[RECORDS PROVIDED Boundary: Start]

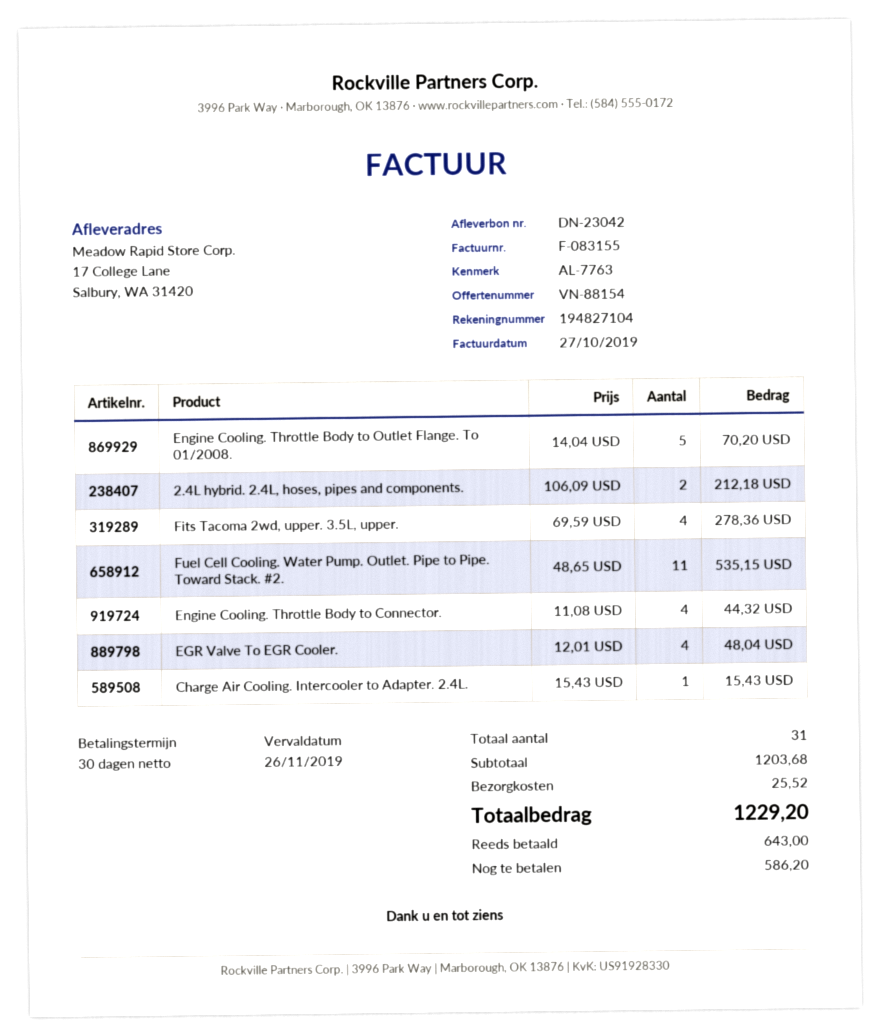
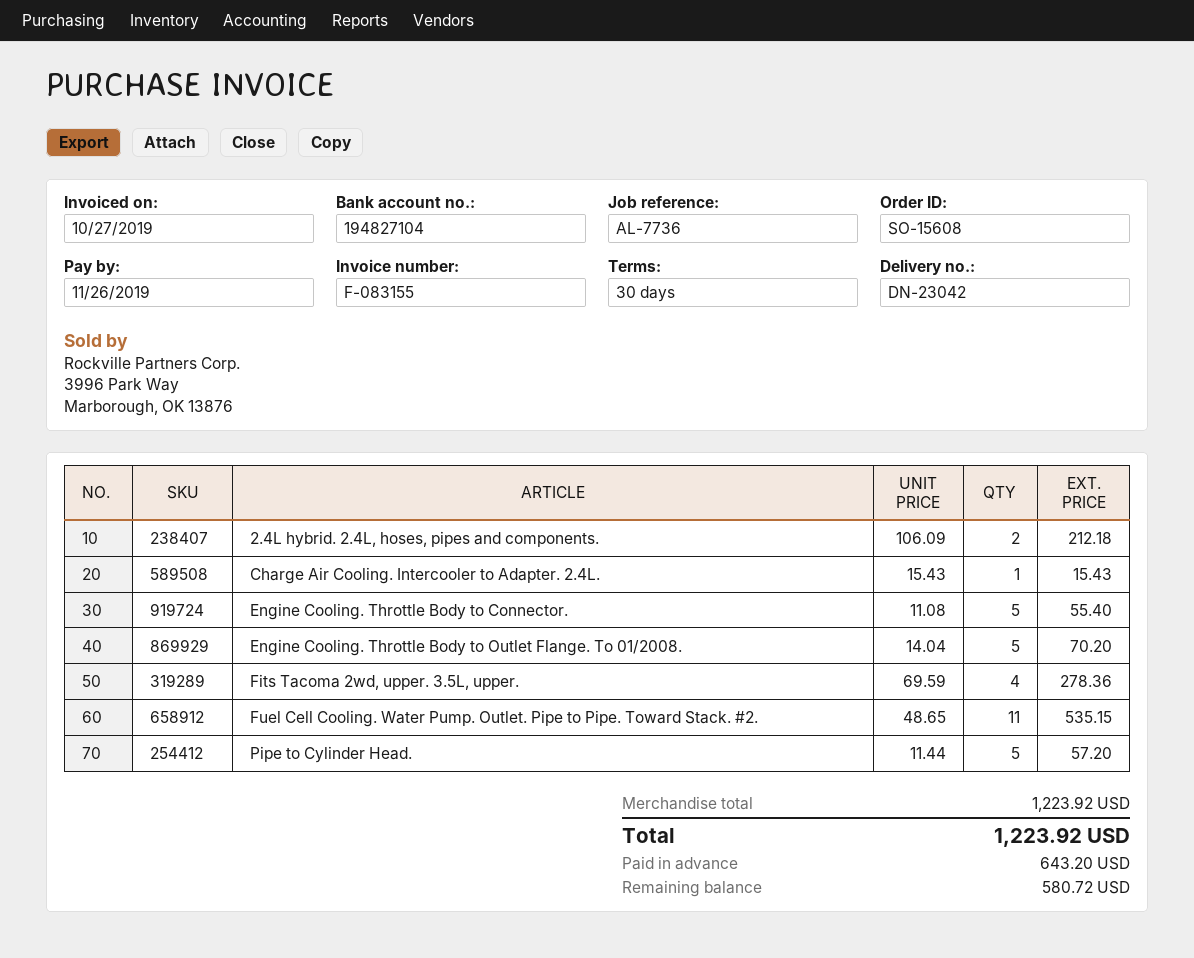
reference: AL-7763 -> AL-7736
Engine Cooling. Throttle Body to Connector.: 4 x 11.08 = 44.32 -> 5 x 11.08 = 55.40
EGR Valve To EGR Cooler.: 4 x 12.01 = 48.04 -> none
Pipe to Cylinder Head.: none -> 5 x 11.44 = 57.20
subtotal: 1203.68 -> 1223.92
shipping: 25.52 -> none
total: 1229.20 -> 1223.92
deposit: 643.00 -> 643.20
balance: 586.20 -> 580.72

[RECORDS PROVIDED Boundary: End]

TO DO:
Print all records verbatim, excluding pictures.

ANSWER SPACE:
reference: AL-7763 -> AL-7736
Engine Cooling. Throttle Body to Connector.: 4 x 11.08 = 44.32 -> 5 x 11.08 = 55.40
EGR Valve To EGR Cooler.: 4 x 12.01 = 48.04 -> none
Pipe to Cylinder Head.: none -> 5 x 11.44 = 57.20
subtotal: 1203.68 -> 1223.92
shipping: 25.52 -> none
total: 1229.20 -> 1223.92
deposit: 643.00 -> 643.20
balance: 586.20 -> 580.72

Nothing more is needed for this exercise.